BEGIN Materials provided

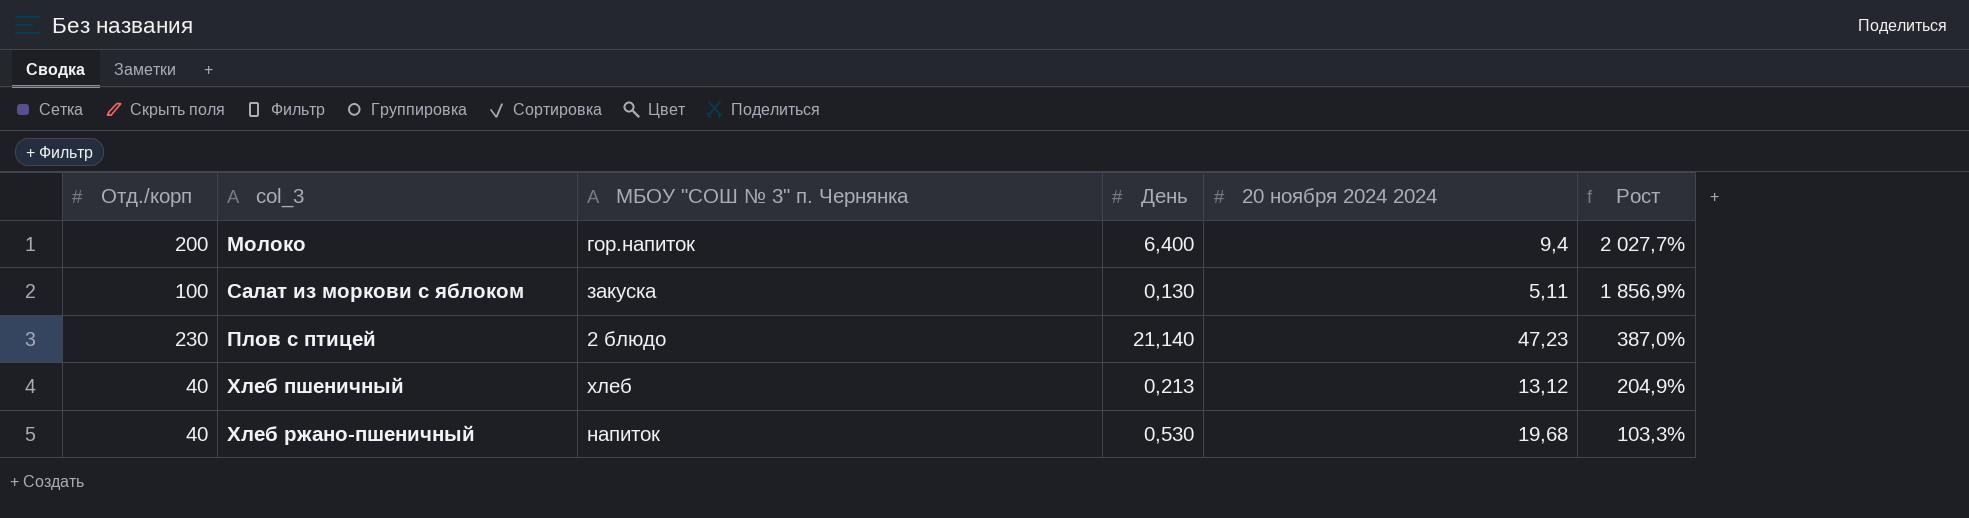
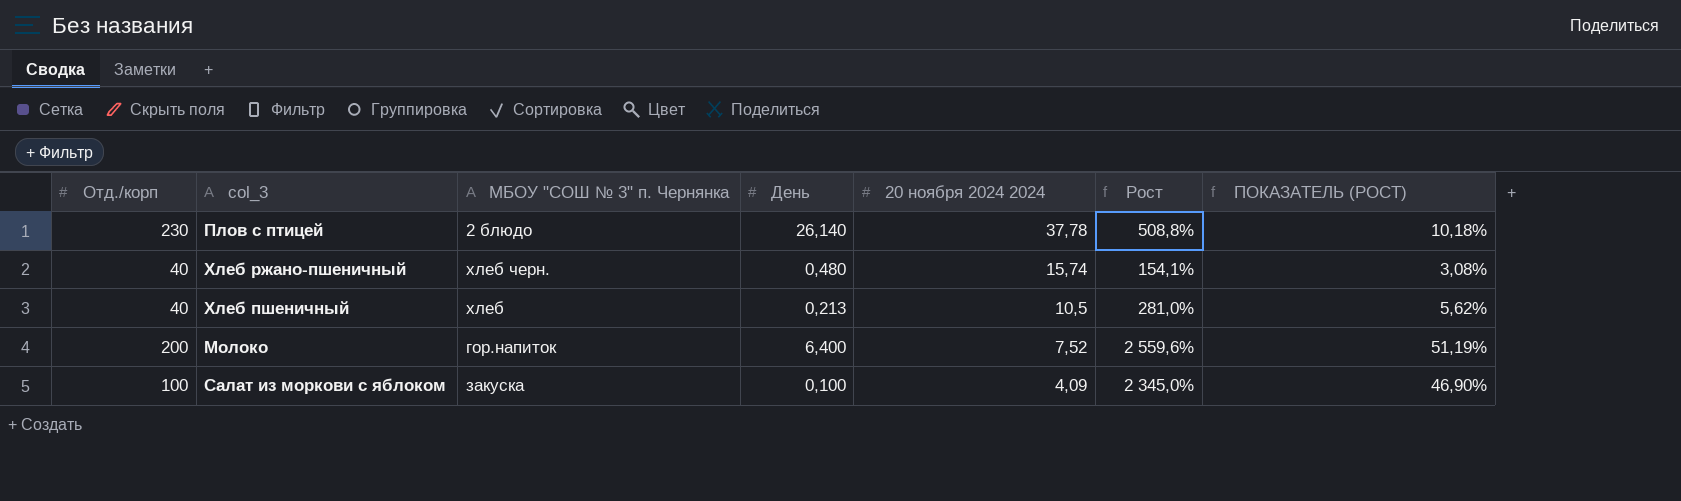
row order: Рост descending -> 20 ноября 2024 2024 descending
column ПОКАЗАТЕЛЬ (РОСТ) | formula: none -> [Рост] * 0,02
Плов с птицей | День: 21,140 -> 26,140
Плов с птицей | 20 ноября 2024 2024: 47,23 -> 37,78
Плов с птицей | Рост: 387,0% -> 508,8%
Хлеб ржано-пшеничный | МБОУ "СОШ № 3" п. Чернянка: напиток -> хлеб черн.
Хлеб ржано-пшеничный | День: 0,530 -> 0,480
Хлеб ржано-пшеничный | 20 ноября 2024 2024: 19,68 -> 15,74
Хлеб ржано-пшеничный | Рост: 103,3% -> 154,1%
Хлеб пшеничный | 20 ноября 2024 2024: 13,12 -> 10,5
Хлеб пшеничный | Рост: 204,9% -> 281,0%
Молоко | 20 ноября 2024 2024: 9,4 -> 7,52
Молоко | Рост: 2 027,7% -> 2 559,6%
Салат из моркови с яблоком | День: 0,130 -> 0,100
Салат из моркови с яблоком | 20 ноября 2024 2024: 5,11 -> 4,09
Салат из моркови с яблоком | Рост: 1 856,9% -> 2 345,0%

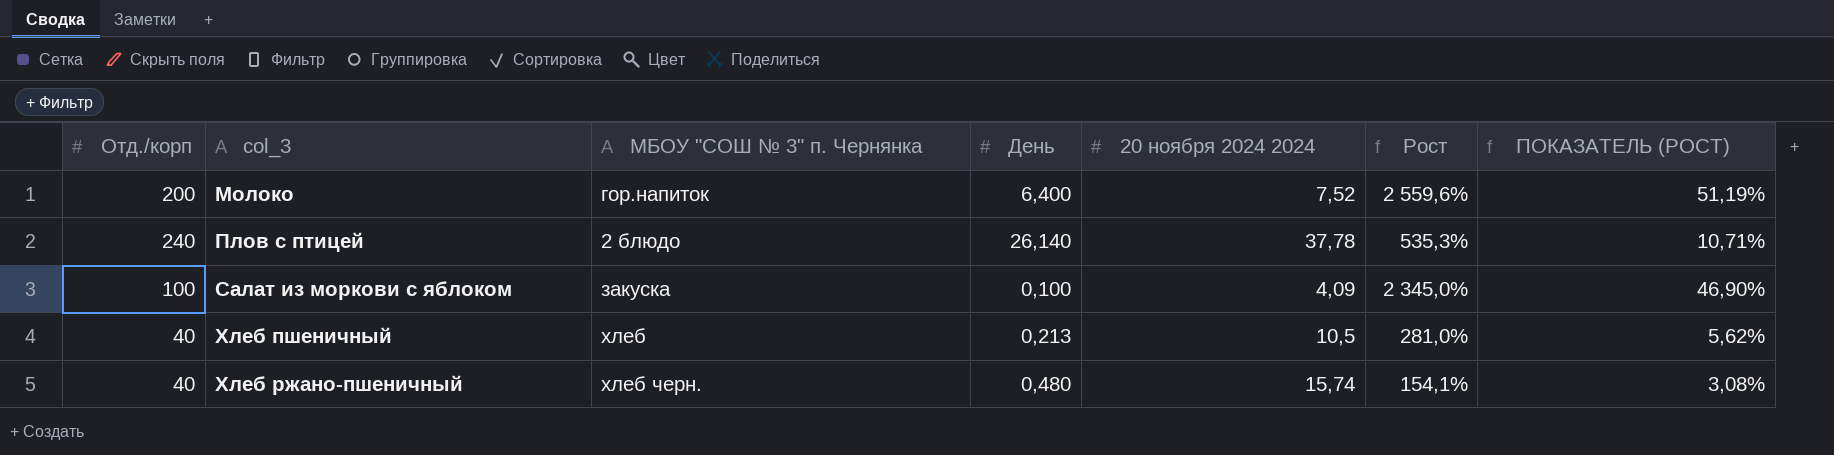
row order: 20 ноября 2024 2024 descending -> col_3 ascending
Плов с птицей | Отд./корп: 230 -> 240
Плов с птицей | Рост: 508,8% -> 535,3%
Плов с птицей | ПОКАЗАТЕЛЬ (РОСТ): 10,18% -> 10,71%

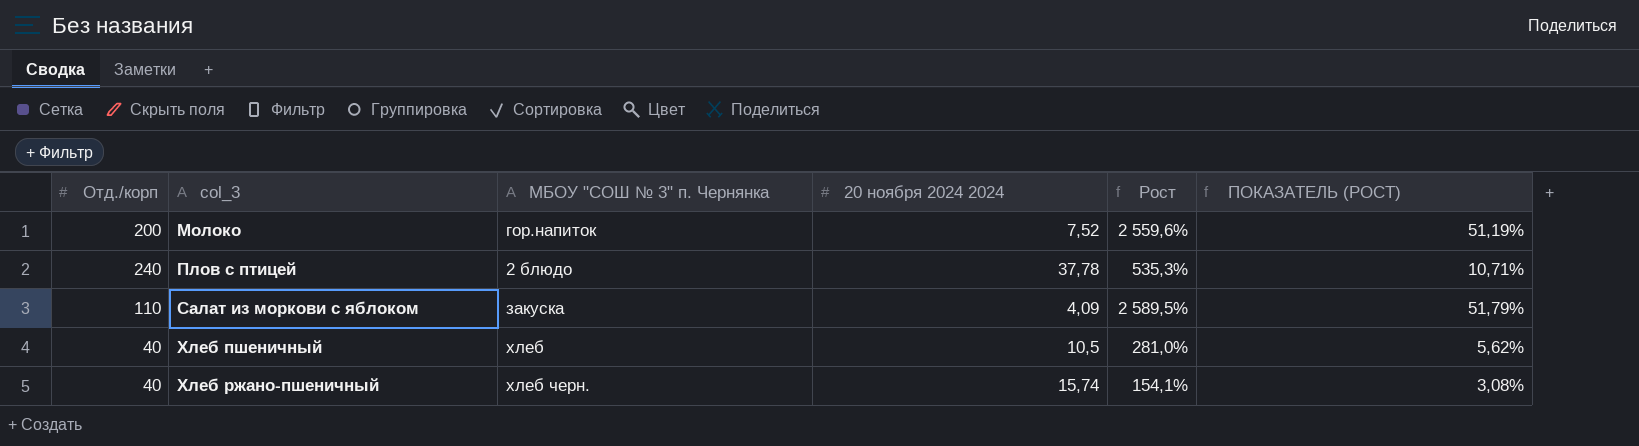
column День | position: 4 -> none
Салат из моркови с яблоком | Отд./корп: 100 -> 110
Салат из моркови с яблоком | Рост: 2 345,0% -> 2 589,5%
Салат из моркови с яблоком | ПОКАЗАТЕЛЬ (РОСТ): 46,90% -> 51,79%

END Materials provided

### Task to complete
Output the records above exactly; leave out the pictures.

### Exercise response
row order: Рост descending -> 20 ноября 2024 2024 descending
column ПОКАЗАТЕЛЬ (РОСТ) | formula: none -> [Рост] * 0,02
Плов с птицей | День: 21,140 -> 26,140
Плов с птицей | 20 ноября 2024 2024: 47,23 -> 37,78
Плов с птицей | Рост: 387,0% -> 508,8%
Хлеб ржано-пшеничный | МБОУ "СОШ № 3" п. Чернянка: напиток -> хлеб черн.
Хлеб ржано-пшеничный | День: 0,530 -> 0,480
Хлеб ржано-пшеничный | 20 ноября 2024 2024: 19,68 -> 15,74
Хлеб ржано-пшеничный | Рост: 103,3% -> 154,1%
Хлеб пшеничный | 20 ноября 2024 2024: 13,12 -> 10,5
Хлеб пшеничный | Рост: 204,9% -> 281,0%
Молоко | 20 ноября 2024 2024: 9,4 -> 7,52
Молоко | Рост: 2 027,7% -> 2 559,6%
Салат из моркови с яблоком | День: 0,130 -> 0,100
Салат из моркови с яблоком | 20 ноября 2024 2024: 5,11 -> 4,09
Салат из моркови с яблоком | Рост: 1 856,9% -> 2 345,0%

row order: 20 ноября 2024 2024 descending -> col_3 ascending
Плов с птицей | Отд./корп: 230 -> 240
Плов с птицей | Рост: 508,8% -> 535,3%
Плов с птицей | ПОКАЗАТЕЛЬ (РОСТ): 10,18% -> 10,71%

column День | position: 4 -> none
Салат из моркови с яблоком | Отд./корп: 100 -> 110
Салат из моркови с яблоком | Рост: 2 345,0% -> 2 589,5%
Салат из моркови с яблоком | ПОКАЗАТЕЛЬ (РОСТ): 46,90% -> 51,79%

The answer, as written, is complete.